-- Opening Marker --

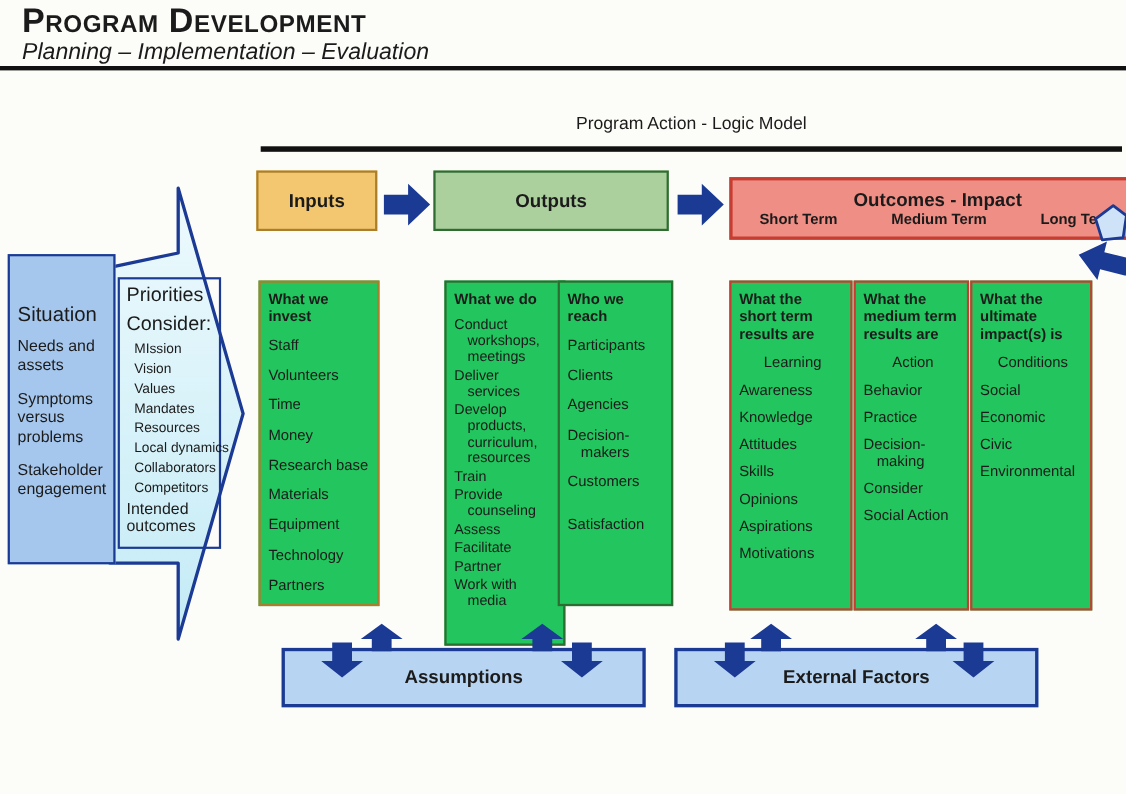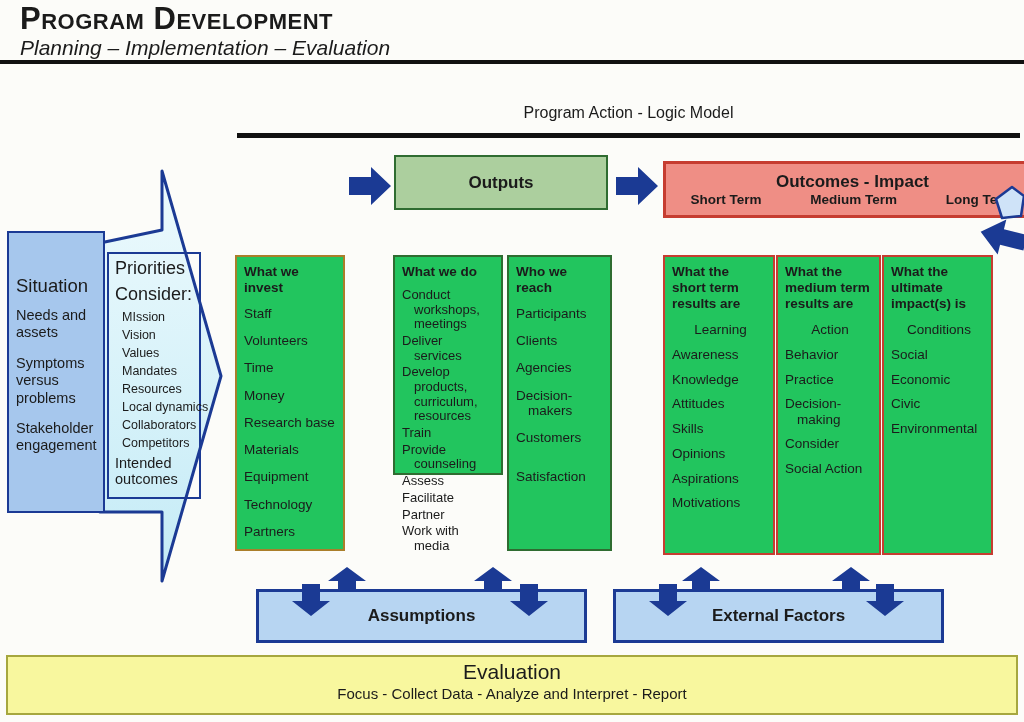--- a/index.html
+++ b/index.html
@@ -132,6 +132,9 @@
 outcomes</div>
   </div>
 
+  <div class="hbox inputs">
+    <div class="hbox-label">Inputs</div>
+  </div>
   <div class="hbox outputs">
     <div class="hbox-label">Outputs</div>
   </div>

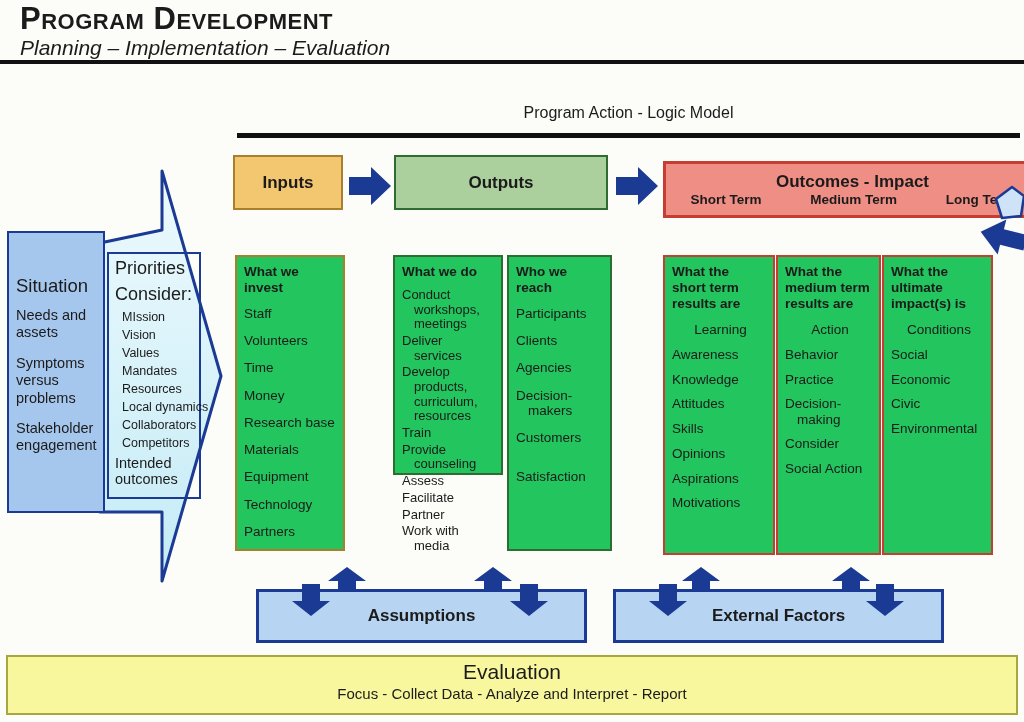--- a/index.html
+++ b/index.html
@@ -56,7 +56,7 @@
   .lead{text-align:center;font-size:13.5px;margin-bottom:10px;}
   .col-invest{left:235px;width:110px;height:296px;border:2.5px solid var(--inputs-border);}
   .col-invest .item{margin-bottom:12px;}
-  .col-do{left:393px;width:110px;height:220px;border:2.5px solid var(--outputs-border);}
+  .col-do{left:404px;width:110px;height:332px;border:2.5px solid var(--outputs-border);}
   .col-do .col-header{margin-bottom:8px;}
   .col-do .item{font-size:13px;margin-bottom:2px;}
   .col-reach{left:507px;width:105px;height:296px;border:2.5px solid var(--outputs-border);}

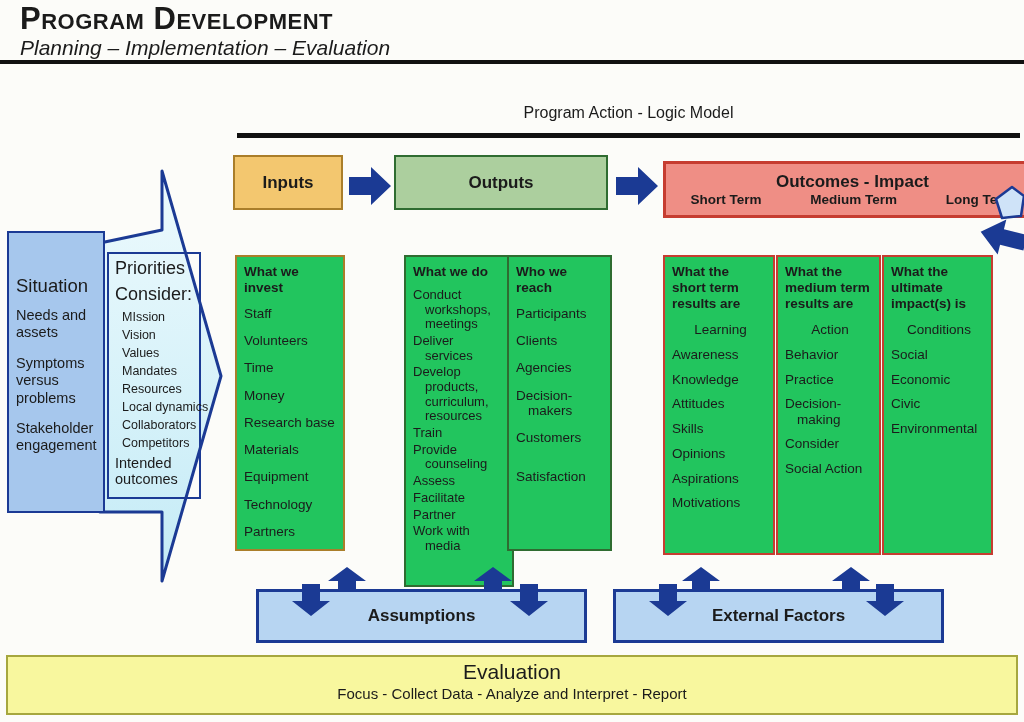--- a/index.html
+++ b/index.html
@@ -256,10 +256,6 @@
     <span>External Factors</span>
   </div>
 
-  <div class="eval">
-    <div class="eval-title">Evaluation</div>
-    <div class="eval-sub">Focus - Collect Data - Analyze and Interpret - Report</div>
-  </div>
 
   <svg class="svg-layer over" viewBox="0 0 1024 722">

-- Closing Marker --

§ Exercise requirements
The task calls for every line of the data to be returned exactly, without pictures.

§ Solution below
--- a/index.html
+++ b/index.html
@@ -132,6 +132,9 @@
 outcomes</div>
   </div>
 
+  <div class="hbox inputs">
+    <div class="hbox-label">Inputs</div>
+  </div>
   <div class="hbox outputs">
     <div class="hbox-label">Outputs</div>
   </div>

--- a/index.html
+++ b/index.html
@@ -56,7 +56,7 @@
   .lead{text-align:center;font-size:13.5px;margin-bottom:10px;}
   .col-invest{left:235px;width:110px;height:296px;border:2.5px solid var(--inputs-border);}
   .col-invest .item{margin-bottom:12px;}
-  .col-do{left:393px;width:110px;height:220px;border:2.5px solid var(--outputs-border);}
+  .col-do{left:404px;width:110px;height:332px;border:2.5px solid var(--outputs-border);}
   .col-do .col-header{margin-bottom:8px;}
   .col-do .item{font-size:13px;margin-bottom:2px;}
   .col-reach{left:507px;width:105px;height:296px;border:2.5px solid var(--outputs-border);}

--- a/index.html
+++ b/index.html
@@ -256,10 +256,6 @@
     <span>External Factors</span>
   </div>
 
-  <div class="eval">
-    <div class="eval-title">Evaluation</div>
-    <div class="eval-sub">Focus - Collect Data - Analyze and Interpret - Report</div>
-  </div>
 
   <svg class="svg-layer over" viewBox="0 0 1024 722">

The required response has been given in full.